A NSW government MP who has hit out at the slashing of the state's Solar Bonus Scheme has the right to her opinion, Energy Minister Chris Hartcher says.
Liberal upper house MP Catherine Cusack has accused the O'Farrell government of betrayal over its decision to close off the solar program to new members and to cut the rate for feeding energy back into the common grid.
NSW Energy Minister Chris Hartcher announced on Friday that the scheme will no longer be open to new applicants and that the solar feed-in tariff was being slashed from 60 cents per KwH to 40 cents via retrospective legislation.
The move sparked demonstrations in Sydney on Wednesday, with up to 2000 protesters vowing to fight the changes.

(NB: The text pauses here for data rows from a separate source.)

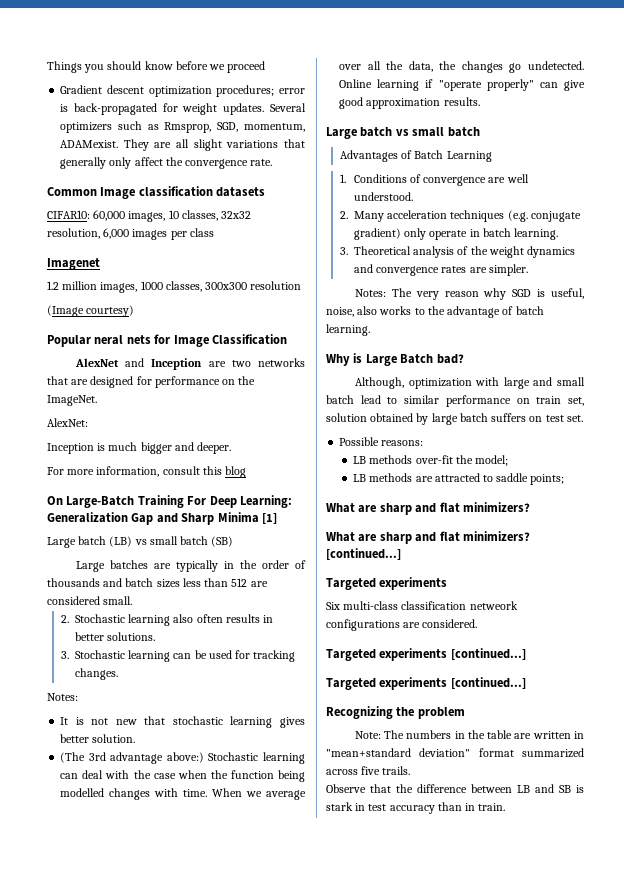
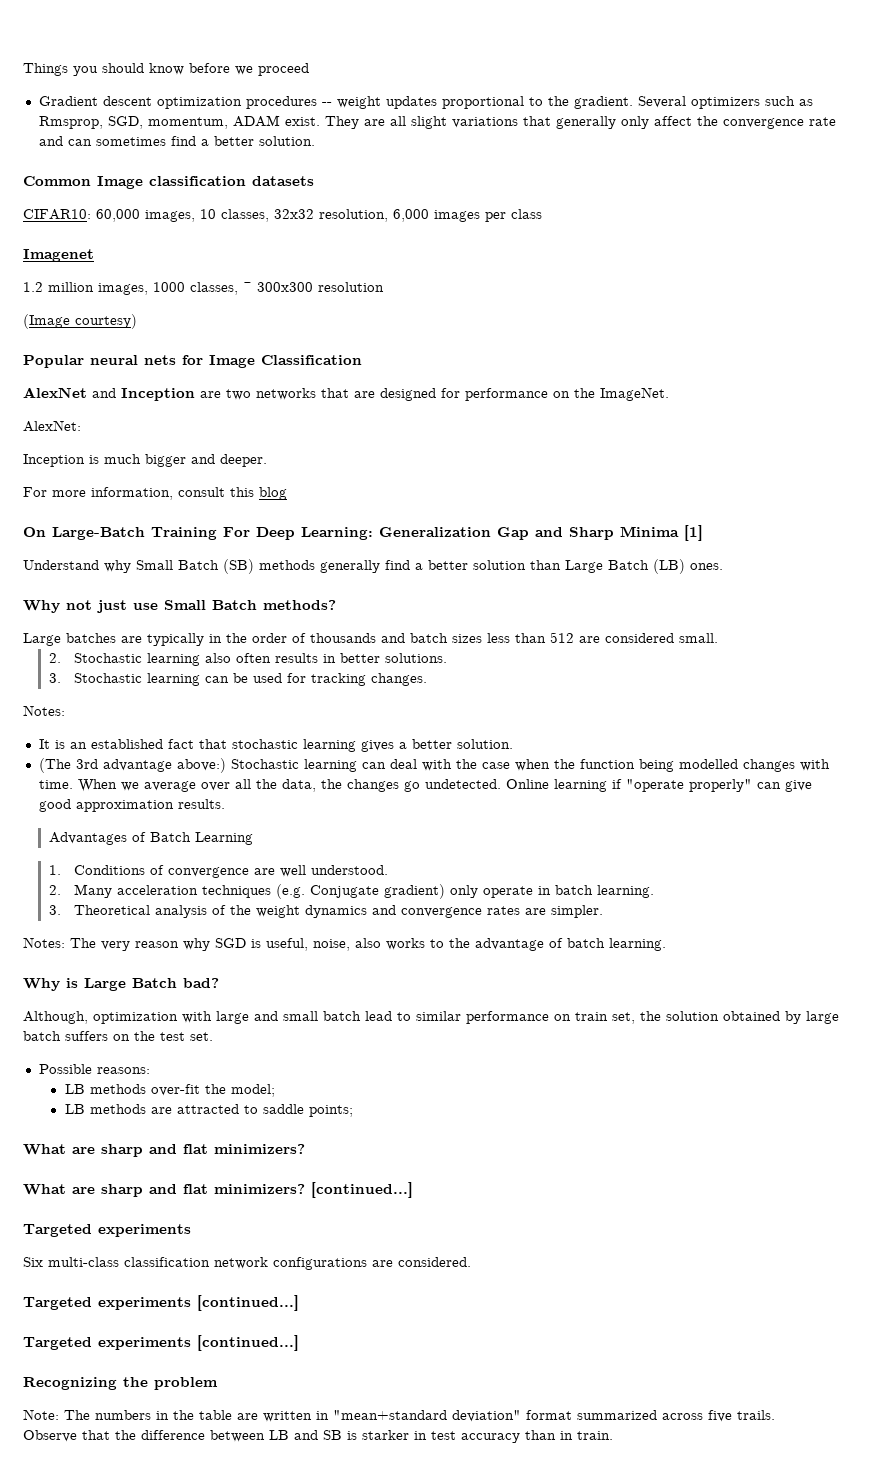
[216,85,305,97] [60,103,265,115] procedures; error is back-propagated for weight updates. -> [245,96,633,109] procedures -- weight updates proportional to the gradient.
[60,140,119,148] ADAMexist. -> [232,115,320,127] ADAM exist.
[250,159,273,166] rate. -> [808,117,836,126] [38,136,315,146] rate and can sometimes find a better solution.
(202, 286) none -> [243,282,252,292] ~
[94,335,124,345] neral -> [90,355,138,365] neural
[47,536,234,548] Large batch (LB) vs small batch (SB) -> [23,559,723,574] [23,600,336,613] Understand why Small Batch (SB) methods generally find a better solution than Large Batch (LB) ones. // Why not just use Small Batch methods?
[91,718,137,725] not new -> [69,739,194,749] an established fact
(305, 722) none -> [398,742,407,749] a
[326,127,480,139] // Large batch vs small batch -> (225, 804) none
[530,211,581,222] conjugate -> [310,885,380,898] Conjugate
(584, 401) none -> [640,1011,661,1021] the
(543, 419) none -> [134,1031,155,1041] the
[469,601,518,610] netweork -> [214,1257,268,1269] network
[326,802,353,811] stark -> [362,1430,409,1440] starker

"Every electricity bill they receive from July 1, 2011 each quarter until December 2016 will anger them, because it will list the solar bonus rebate at 40 cents and remind them in exact dollar terms of the extent of the betrayal," Ms Cusack was quoted as saying by Fairfax on Thursday.
Mr Hartcher said Ms Cusack, the coalition environment spokeswoman when in opposition, was entitled to her view but defended the government's decision.
"Catherine Cusack, like every member of the Liberal Party and National Party, has the right to express her opinion," he told Macquarie Radio Network on Thursday.
"At the end of the day ... governments have a responsibility to taxpayers and consumers.
"When schemes have gone totally out of control they have to rein them in, even though that's a very hard decision."
Mr Hartcher conceded that the coalition voted in favour of the Solar Bonus Scheme while in opposition.
But he said the costs have since blown out.
"It was a noble concept and we were told at the time it would cost $355 million and that it would have an expected take-up rate of around about 50,000 people," he added.
"It was not properly costed by the (previous) government.
"It was never monitored by the (previous) government.
"And it's now blown out to $1.9 billion costs.
"That's simply unsustainable."
Mr Hartcher said the government was taking legal advice over its plan to introduce retrospective legislation on the tariff cut.